§ Task item: Scan the records for the word "select". Report each line where it occurs.

§ Records to process:
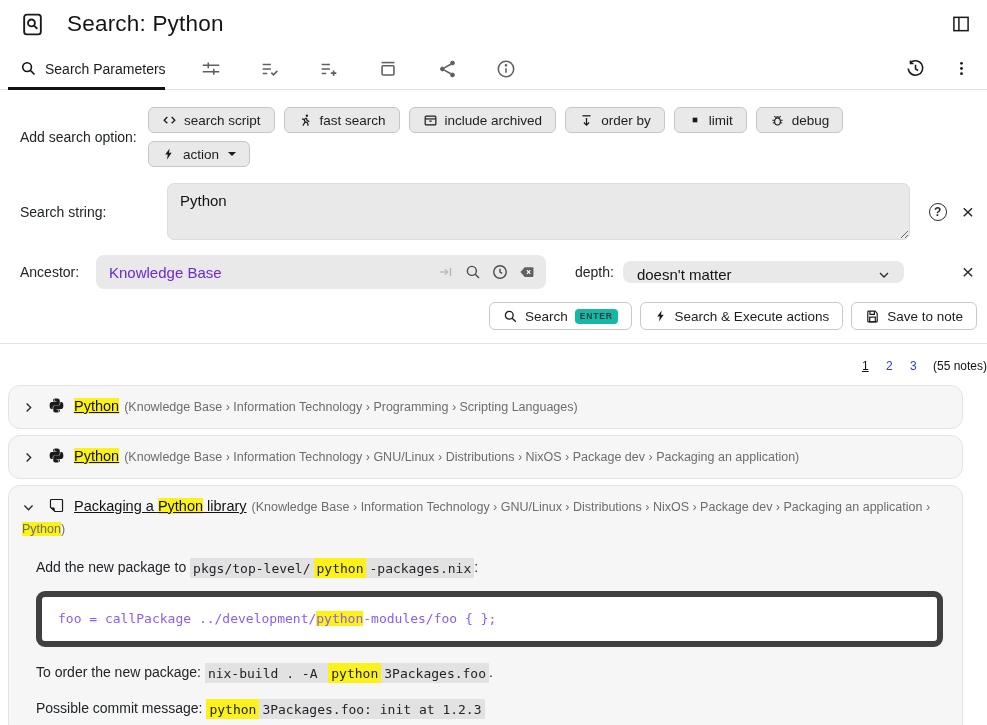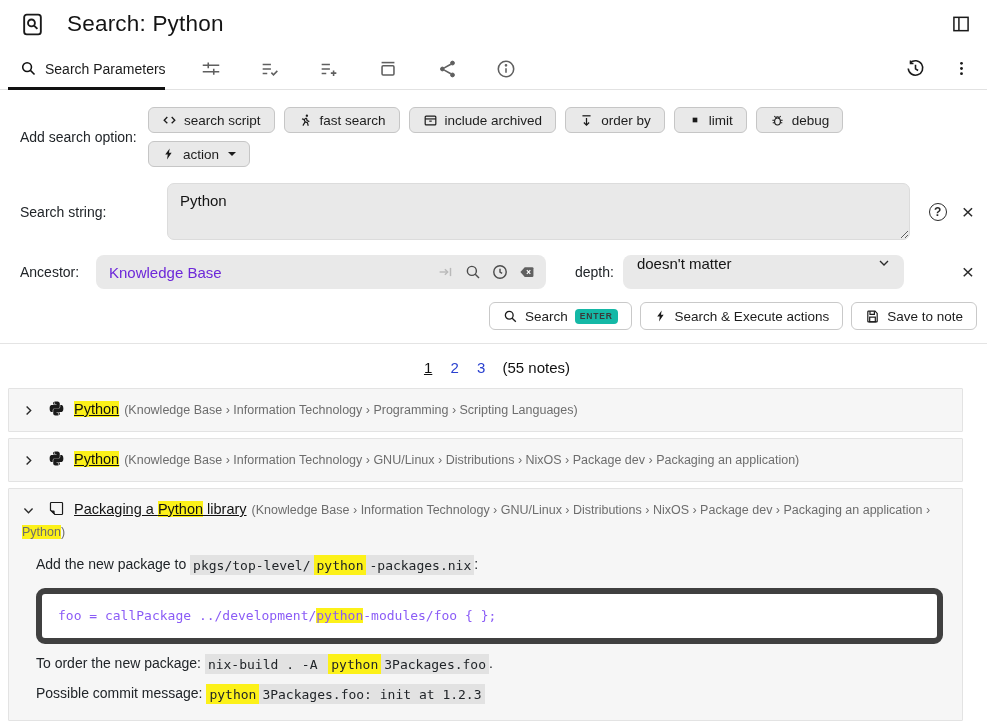--- a/index.html
+++ b/index.html
@@ -54,8 +54,8 @@
     font-family:"Liberation Sans",sans-serif; font-size:15px; color:#6d28d9; padding:0 0 0 13px; }
   .ancestor-box .ic { margin-left:9px; cursor:pointer; }
   .lbl-depth { margin-left:29px; }
-  .depth-select { width:281px; height:34px; background:#e9e9e9; border-radius:8px; margin-left:9px;
-    display:flex; align-items:flex-start; padding:0 12px 0 14px; font-size:15px; color:#141414; cursor:pointer; }
+  .depth-select { width:281px; height:22px; background:#e9e9e9; border-radius:8px; margin-left:9px;
+    display:flex; align-items:flex-end; padding:0 12px 0 14px; font-size:15px; color:#141414; cursor:pointer; }
   .depth-select .sel-text { flex:1; }
 
   .actions-row { margin-top:13px; display:flex; justify-content:flex-end; gap:8px; padding-right:10px; }

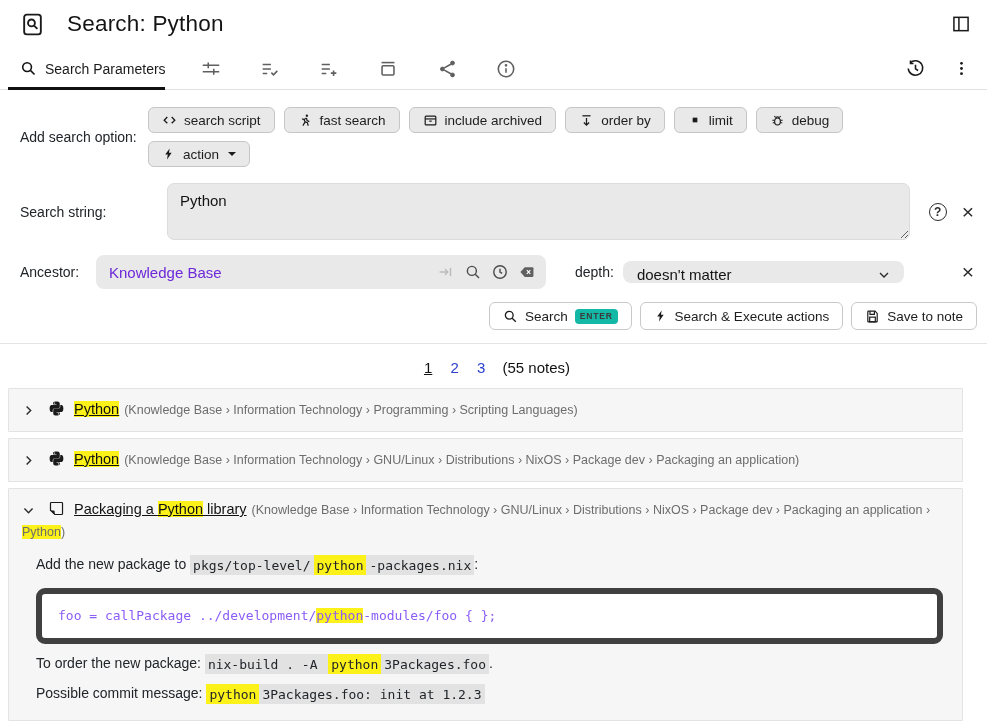--- a/index.html
+++ b/index.html
@@ -68,7 +68,7 @@
   .divider { border:none; border-top:1px solid #e4e4e4; margin-top:13px; }
 
   
-  .pagination { text-align:center; margin:15px 0 12px; font-size:15px; color:#111; }
+  .pagination { text-align:right; margin:15px 0 12px; font-size:12px; color:#111; }
   .pagination .page { margin:0 7px; }
   .pagination .current { color:#111; text-decoration:underline; }
   .pagination .link { color:var(--link,#2a41cf); text-decoration:none; cursor:pointer; }

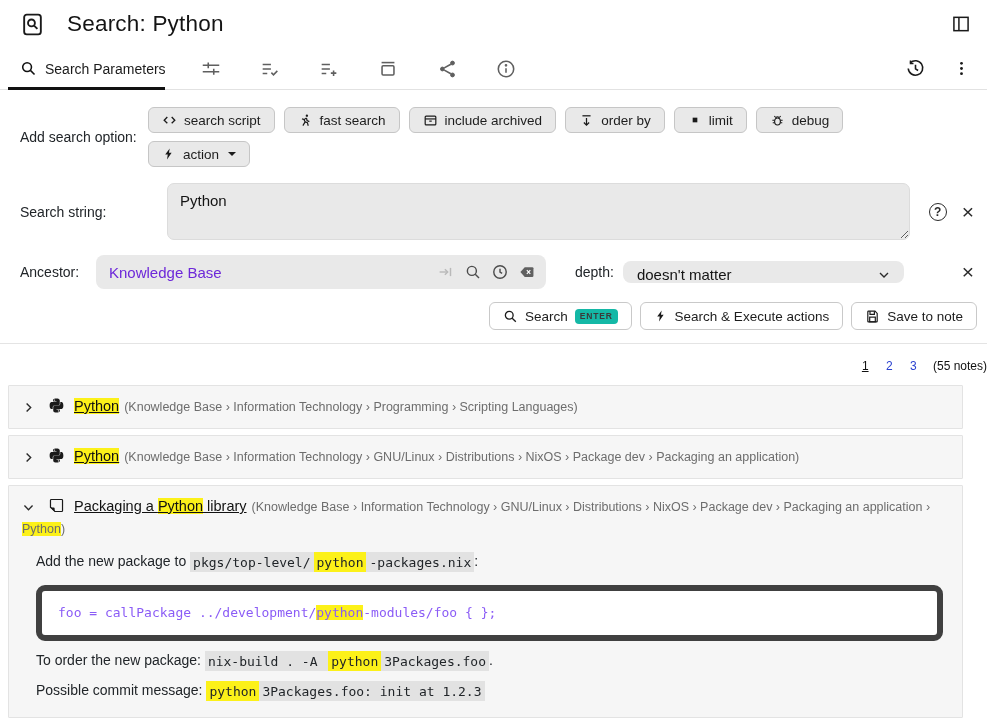--- a/index.html
+++ b/index.html
@@ -75,7 +75,7 @@
   .pagination .count { margin-left:6px; }
 
   .results { padding:0 24px 0 8px; }
-  .card { background:#f6f6f6; border:1px solid #e3e3e3; border-radius:1px;
+  .card { background:#f6f6f6; border:1px solid #e3e3e3; border-radius:12px;
     margin-bottom:6px; padding:10px 13px; }
   .card-header { font-size:14.5px; line-height:21px; }
   .card-header .ic { vertical-align:-3px; margin-right:9px; cursor:pointer; }

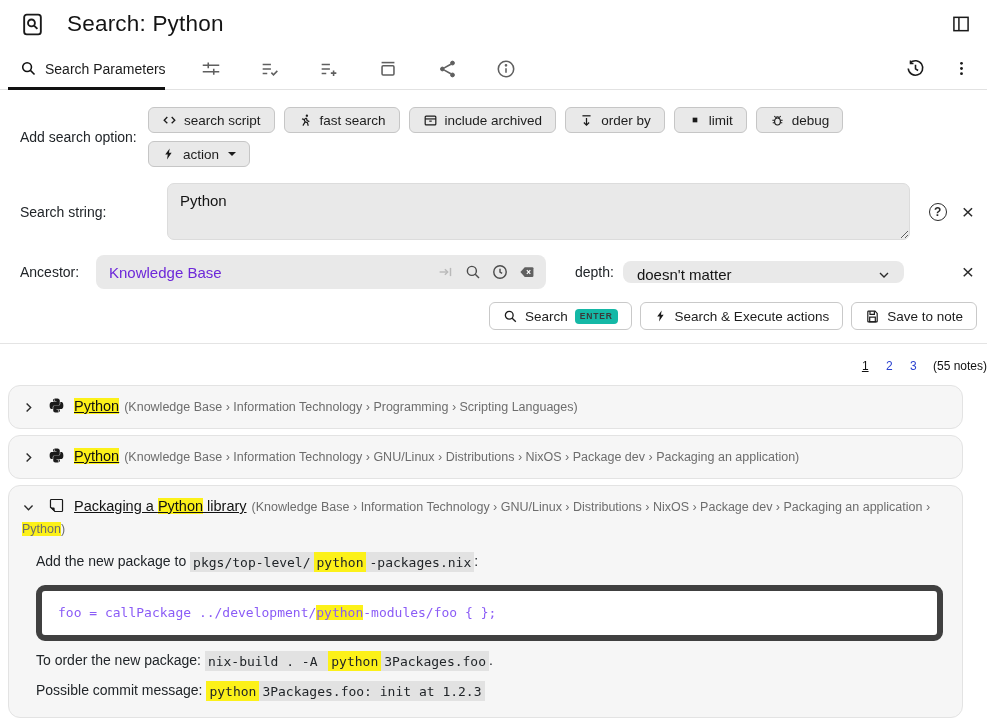--- a/index.html
+++ b/index.html
@@ -84,7 +84,7 @@
   .result-path { font-size:12.5px; color:#6d6d6d; margin-left:5px; }
 
   .card-body { padding:2px 6px 6px 14px; font-size:14px; color:#212529; }
-  .card-body p { margin-top:9px; line-height:21px; }
+  .card-body p { margin-top:15px; line-height:21px; }
   .codeblock { background:#fff; border:6px solid #404040; border-radius:9px;
     margin-top:13px; padding:13px 16px; font-family:"DejaVu Sans Mono",monospace;
     font-size:13px; color:#8b5cf6; line-height:18px; }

§ Output of the exercise:
-  .depth-select { width:281px; height:34px; background:#e9e9e9; border-radius:8px; margin-left:9px;
+  .depth-select { width:281px; height:22px; background:#e9e9e9; border-radius:8px; margin-left:9px;
   .depth-select .sel-text { flex:1; }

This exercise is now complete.